> **What you are asked to do**:
Read the data below. Every line holding the string "LINCS" must be copied.

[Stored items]

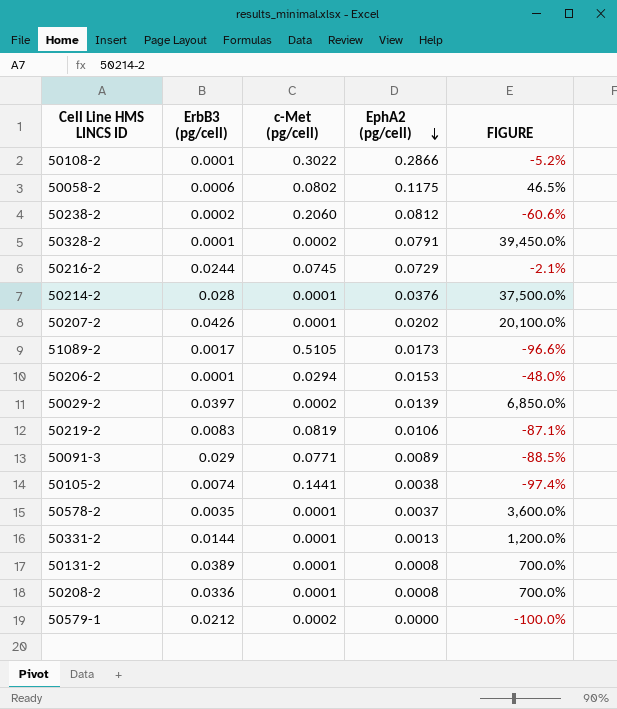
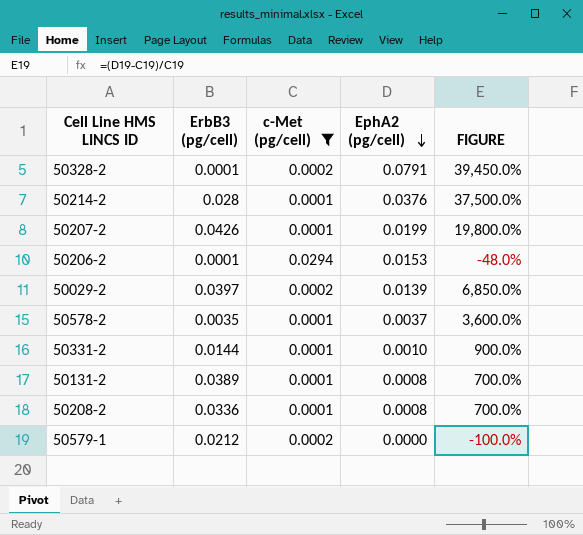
filter: none -> c-Met (pg/cell) <= 0.0294
50207-2 | EphA2 (pg/cell): 0.0202 -> 0.0199
50207-2 | FIGURE: 20,100.0% -> 19,800.0%
50331-2 | EphA2 (pg/cell): 0.0013 -> 0.0010
50331-2 | FIGURE: 1,200.0% -> 900.0%

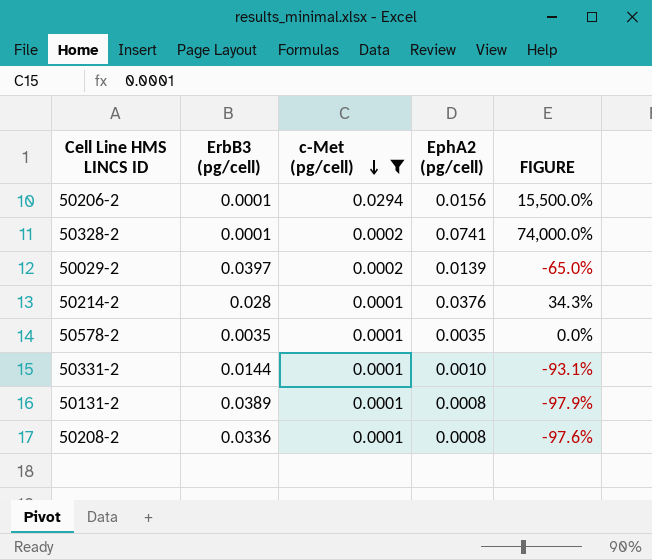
row order: EphA2 (pg/cell) descending -> c-Met (pg/cell) descending
column FIGURE | formula: ([EphA2 (pg/cell)] - [c-Met (pg/cell)]) / [c-Met (pg/cell)] -> ([EphA2 (pg/cell)] - [ErbB3 (pg/cell)]) / [ErbB3 (pg/cell)]
row 50207-2: 0.0426 | 0.0001 | 0.0199 | 19,800.0% -> none
row 50579-1: 0.0212 | 0.0002 | 0.0000 | -100.0% -> none
50206-2 | EphA2 (pg/cell): 0.0153 -> 0.0156
50328-2 | EphA2 (pg/cell): 0.0791 -> 0.0741
50578-2 | EphA2 (pg/cell): 0.0037 -> 0.0035

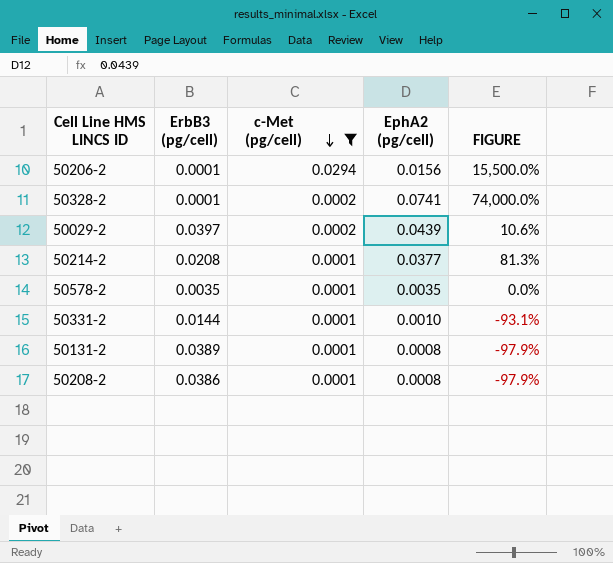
50029-2 | EphA2 (pg/cell): 0.0139 -> 0.0439
50029-2 | FIGURE: -65.0% -> 10.6%
50214-2 | ErbB3 (pg/cell): 0.028 -> 0.0208
50214-2 | EphA2 (pg/cell): 0.0376 -> 0.0377
50214-2 | FIGURE: 34.3% -> 81.3%
50208-2 | ErbB3 (pg/cell): 0.0336 -> 0.0386
50208-2 | FIGURE: -97.6% -> -97.9%

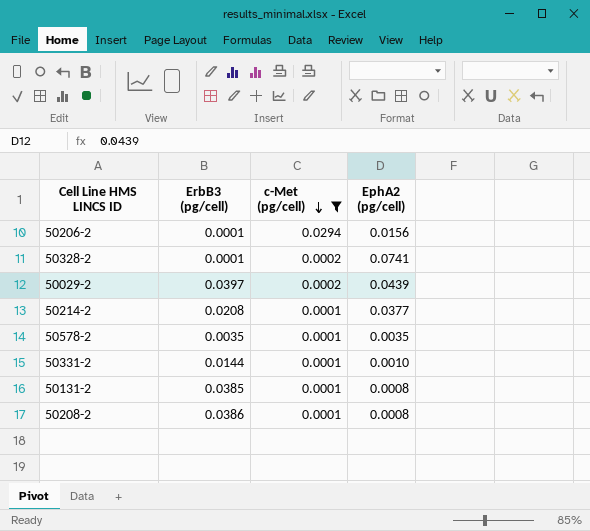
column FIGURE | formula: ([EphA2 (pg/cell)] - [ErbB3 (pg/cell)]) / [ErbB3 (pg/cell)] -> none
50131-2 | ErbB3 (pg/cell): 0.0389 -> 0.0385

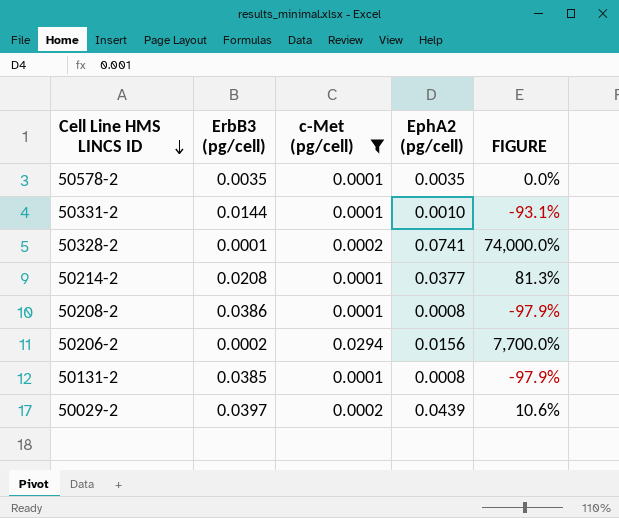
row order: c-Met (pg/cell) descending -> Cell Line HMS LINCS ID descending
column FIGURE | formula: none -> ([EphA2 (pg/cell)] - [ErbB3 (pg/cell)]) / [ErbB3 (pg/cell)]
50206-2 | ErbB3 (pg/cell): 0.0001 -> 0.0002

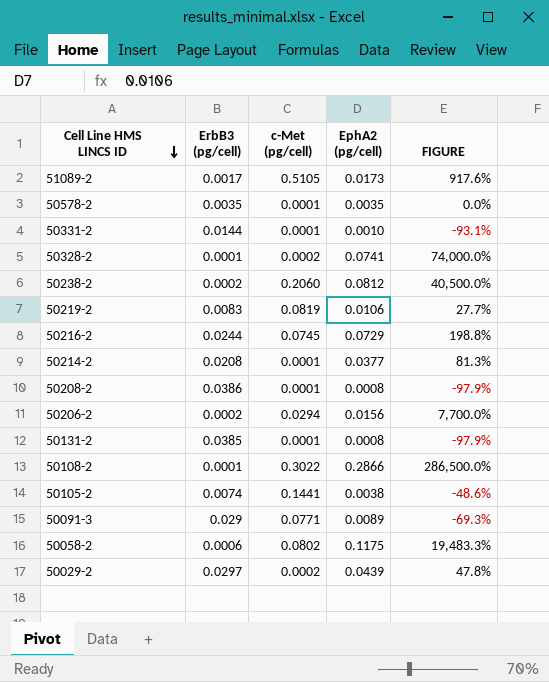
filter: c-Met (pg/cell) <= 0.0294 -> none
50029-2 | ErbB3 (pg/cell): 0.0397 -> 0.0297
50029-2 | FIGURE: 10.6% -> 47.8%

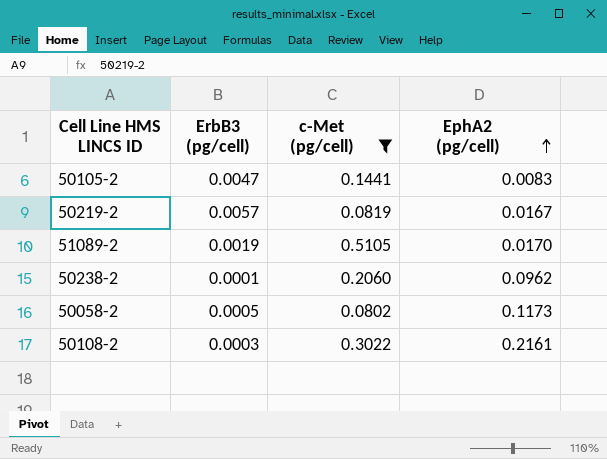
filter: none -> c-Met (pg/cell) >= 0.0802
row order: Cell Line HMS LINCS ID descending -> EphA2 (pg/cell) ascending
column FIGURE | formula: ([EphA2 (pg/cell)] - [ErbB3 (pg/cell)]) / [ErbB3 (pg/cell)] -> none
50105-2 | ErbB3 (pg/cell): 0.0074 -> 0.0047
50105-2 | EphA2 (pg/cell): 0.0038 -> 0.0083
50219-2 | ErbB3 (pg/cell): 0.0083 -> 0.0057
50219-2 | EphA2 (pg/cell): 0.0106 -> 0.0167
51089-2 | ErbB3 (pg/cell): 0.0017 -> 0.0019
51089-2 | EphA2 (pg/cell): 0.0173 -> 0.0170
50238-2 | ErbB3 (pg/cell): 0.0002 -> 0.0001
50238-2 | EphA2 (pg/cell): 0.0812 -> 0.0962
50058-2 | ErbB3 (pg/cell): 0.0006 -> 0.0005
50058-2 | EphA2 (pg/cell): 0.1175 -> 0.1173
50108-2 | ErbB3 (pg/cell): 0.0001 -> 0.0003
50108-2 | EphA2 (pg/cell): 0.2866 -> 0.2161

> **Result below**:
row order: c-Met (pg/cell) descending -> Cell Line HMS LINCS ID descending
row order: Cell Line HMS LINCS ID descending -> EphA2 (pg/cell) ascending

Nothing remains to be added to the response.